Former senator Jesse Helms passed away on July 4, the same day as presidents Thomas Jefferson, John Adams and James Monroe years before him. He was 86.
Many remember Helms for championing conservative causes while vehemently blocking measures he perceived as surrendering national sovereignty or catering to communism.
In a statement, Rev. Billy Graham honored Helms for the faith that motivated such actions, calling him a “man of consistent conviction to conservative ideals and courage to faithfully serve God and country based on principle, not popularity or politics.
“[I]t is fitting that such a patriot who fought for free markets and free people would die on Independence Day,” Graham continued. “Over three decades in the United States Congress, Senator Helms was a loyal and effective leader on behalf of our State, with whom I connected during times of national crisis.”
Besides his job as a United States senator, Helms was also a member at Hayes Barton Baptist Church near Raleigh, N.C. since 1966. The senator was unabashedly pro-life and pro-family in his voting record, and his willingness to take a stand earned him enemies and friends. Everyone, however, remembers his consistency.
Richard Land, president of the Southern Baptist Convention Ethics & Religious Liberty Commission, recalls one day when he was preparing to interview Helms.
"He was being interviewed by one of the network people," Land said in an interview with Baptist Press. "This woman told Helms, 'Your position on this issue is really hurting you in your re-election campaign in North Carolina and it's a very close race. Why are you taking this position?' ... Jesse, who was tall, looked down at her, 'I didn't come here to get re-elected.' He said, 'I'm here to serve my country, and truth be known, I'd rather go back and live in North Carolina full-time. I'm doing this as a sacrifice for my country.'
"I thought, 'That's unusual.' There are people like that in Washington, but not many and not enough."
Pro-life group Concerned Women of American also remember Helms for his commitment to family and moral values.

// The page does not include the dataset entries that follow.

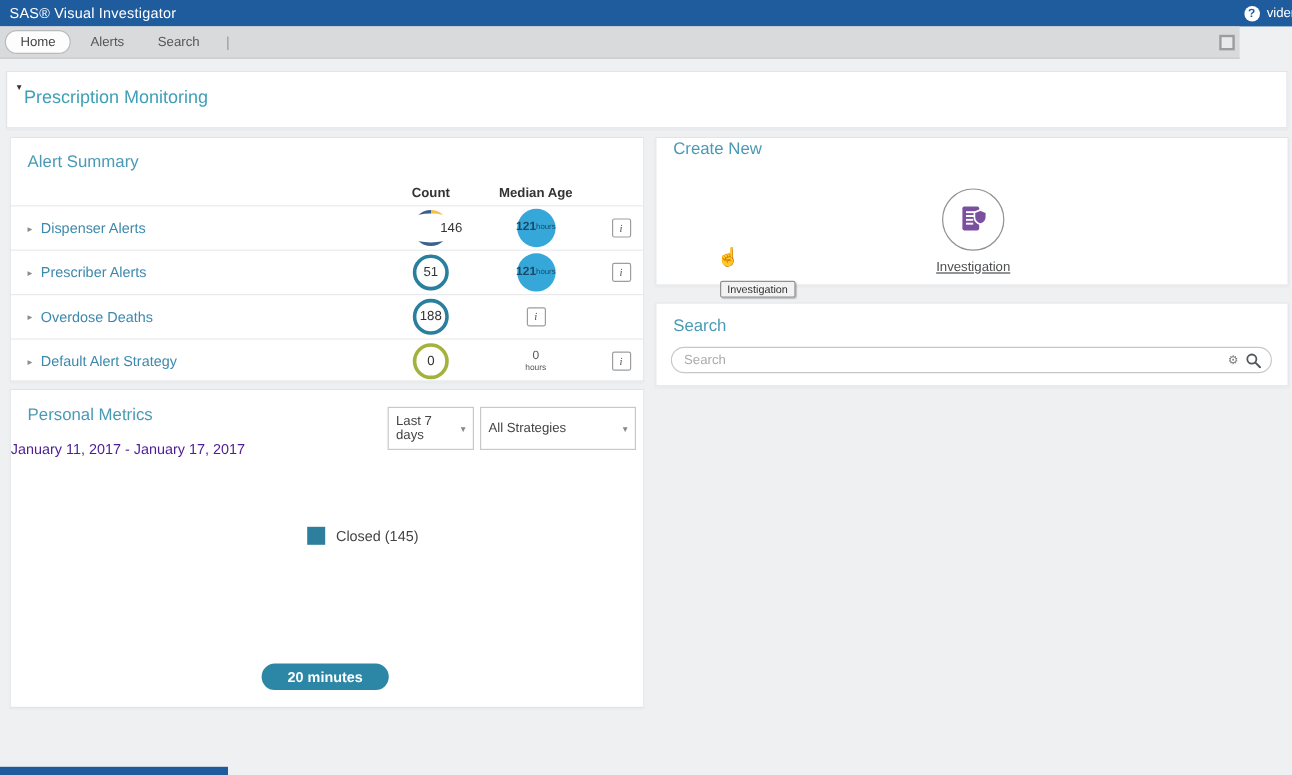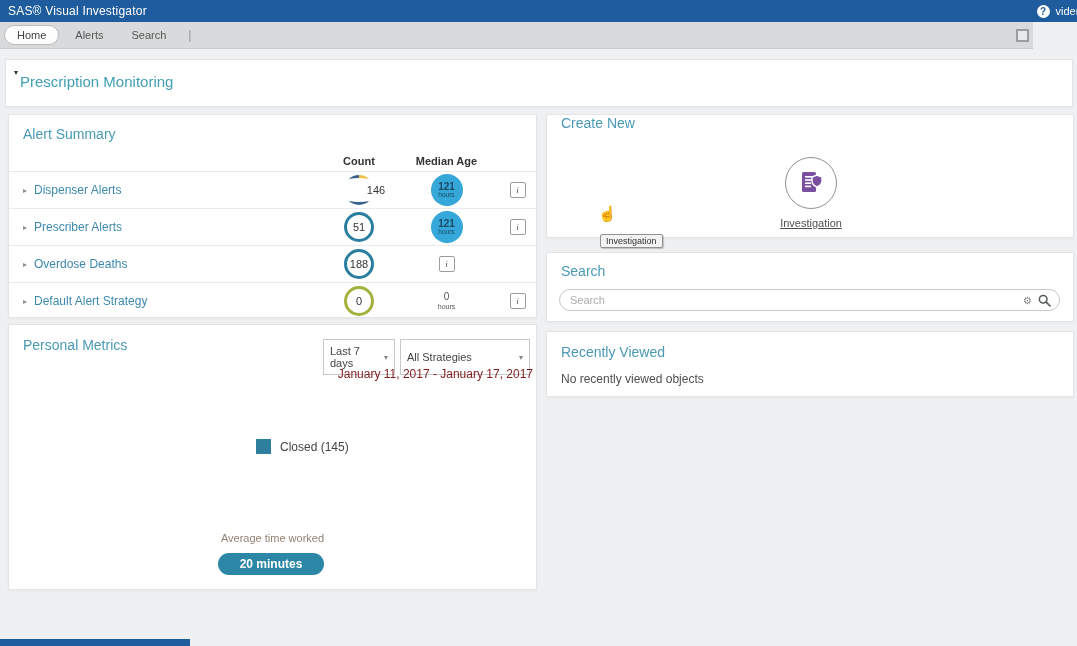--- a/index.html
+++ b/index.html
@@ -43,38 +43,38 @@
   .row-caret{color:#8a8c8e;font-size:8px;}
   .cell{display:flex;align-items:center;justify-content:center;}
   .ring{width:30px;height:30px;border-radius:50%;display:flex;align-items:center;justify-content:center;
         font-size:11px;color:#333;box-sizing:border-box;}
   .ring-solid-teal{border:3px solid #2a7f9f;}
   .ring-solid-olive{border:3px solid #a3b23c;}
   .ring-duo{background:conic-gradient(#f2c14a 0deg 115deg,#3c618f 115deg 360deg);}
   .ring-duo .ring-inner{width:24px;height:24px;border-radius:50%;background:#fff;display:flex;
         align-items:center;justify-content:center;padding-left:34px;}
   .age-bubble{width:32px;height:32px;border-radius:50%;background:#36a7d9;color:#194a68;
-        display:flex;flex-direction:column;align-items:center;justify-content:center;line-height:1;}
+        display:flex;flex-direction:row;align-items:center;justify-content:center;line-height:1;}
   .age-val{font-size:10px;font-weight:bold;}
   .age-unit{font-size:6.5px;}
   .age-plain{display:flex;flex-direction:column;align-items:center;line-height:1.2;color:#555;}
   .age-plain .age-val{font-weight:normal;font-size:10px;}
   .age-plain .age-unit{font-size:7px;}
   .info-icon{width:14px;height:14px;border:1px solid #9b9d9f;border-radius:2px;display:flex;align-items:center;
         justify-content:center;font-size:9px;color:#555;font-style:italic;font-family:"Liberation Serif",serif;}
 
   
   .pm-panel{left:8px;top:324px;width:527px;height:264px;}
   .pm-title{position:absolute;left:14px;top:12px;}
   .pm-select{position:absolute;height:22px;border:1px solid #c6c8ca;background:#fff;font-size:11px;color:#444;
         display:flex;align-items:center;justify-content:space-between;padding:17px 6px;box-sizing:border-box;}
   .pm-select .sel-arrow{color:#888;font-size:8px;margin-left:6px;}
   .pm-sel-1{left:314px;top:14px;width:72px;}
   .pm-sel-2{left:391px;top:14px;width:130px;}
-  .pm-date{position:absolute;left:0;top:42px;width:524px;text-align:right;font-size:12px;color:#7f1d1d;}
+  .pm-date{position:absolute;left:0;top:42px;width:524px;text-align:left;font-size:12px;color:#4c1d95;}
   .donut{position:absolute;left:129px;top:73px;width:106px;height:106px;border-radius:50%;
         border:14px solid #2e7e9d;box-sizing:border-box;display:flex;align-items:center;justify-content:center;}
   .donut-value{font-size:40px;color:#2b2b2b;}
   .legend{position:absolute;left:247px;top:114px;display:flex;align-items:center;gap:9px;}
   .legend-swatch{width:15px;height:15px;background:#2e7e9d;}
   .legend-label{font-size:12px;color:#444;}
   .avg-label{position:absolute;left:0;top:207px;width:527px;text-align:center;font-size:11px;color:#948272;}
   .avg-pill{position:absolute;left:209px;top:228px;width:106px;height:22px;background:#2b87a5;border-radius:11px;
         color:#fff;font-size:12px;font-weight:bold;display:flex;align-items:center;justify-content:center;}
 
@@ -240,21 +240,20 @@
     </div>
 
     <div class="pm-date">January 11, 2017 - January 17, 2017</div>
 
 
     <div class="legend">
       <span class="legend-swatch"></span>
       <span class="legend-label">Closed (145)</span>
     </div>
 
-    <div class="avg-label">Average time worked</div>
     <div class="avg-pill">20 minutes</div>
   </div>
 
   <div class="panel cn-panel">
     <div class="panel-title cn-title">Create New</div>
     <div class="cn-item">
       <span class="cn-circle">
         <svg width="26" height="26" viewBox="0 0 26 26">
           <rect x="4" y="2" width="14" height="20" rx="1.5" fill="#7b4fa0"></rect>
           <rect x="7" y="6" width="8" height="1.6" fill="#fff"></rect>
@@ -278,20 +277,16 @@
       <span class="sr-gear">⚙</span>
       <span class="sr-mag">
         <svg width="13" height="13" viewBox="0 0 13 13">
           <circle cx="5.2" cy="5.2" r="3.8" fill="none" stroke="#55585a" stroke-width="1.5"></circle>
           <line x1="8.2" y1="8.2" x2="12" y2="12" stroke="#55585a" stroke-width="1.7" stroke-linecap="round"></line>
         </svg>
       </span>
     </div>
   </div>
 
-  <div class="panel rv-panel">
-    <div class="panel-title rv-title">Recently Viewed</div>
-    <div class="rv-empty">No recently viewed objects</div>
-  </div>
 
   <div class="bottom-strip"></div>
 
 </div>
 
 </body></html>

CWA Founder and Chairman Beverly LaHaye said, “[H]e stood against the onslaught of those who would grant special rights to the sexually confused and broken. He weathered the kinds of storms and personal attacks under which others have quickly caved. Jesse Helms is a culture war hero, and as a nation we are indebted to him. Our prayers are with Jesse's family during this time."
Helms served North Carolina for five terms in the United States Senate – more than enough to earn him a reputation of never backing down on what he believed. The nickname “Senator No” stuck based on his willingness to be the single dissenting vote, as well as his parliamentary ability to block legislation he opposed in committee.
Land admits that Helms at some “blind spots” – he vigorously protected the tobacco industry while opposing the Civil Rights Act and Martin Luther King Jr.’s birthday as a national holiday – but says there was “ample evidence” he was not personally racist.
"It think it's appropriate and fitting that Jesse died on July the Fourth," Land said. "He was a patriot.”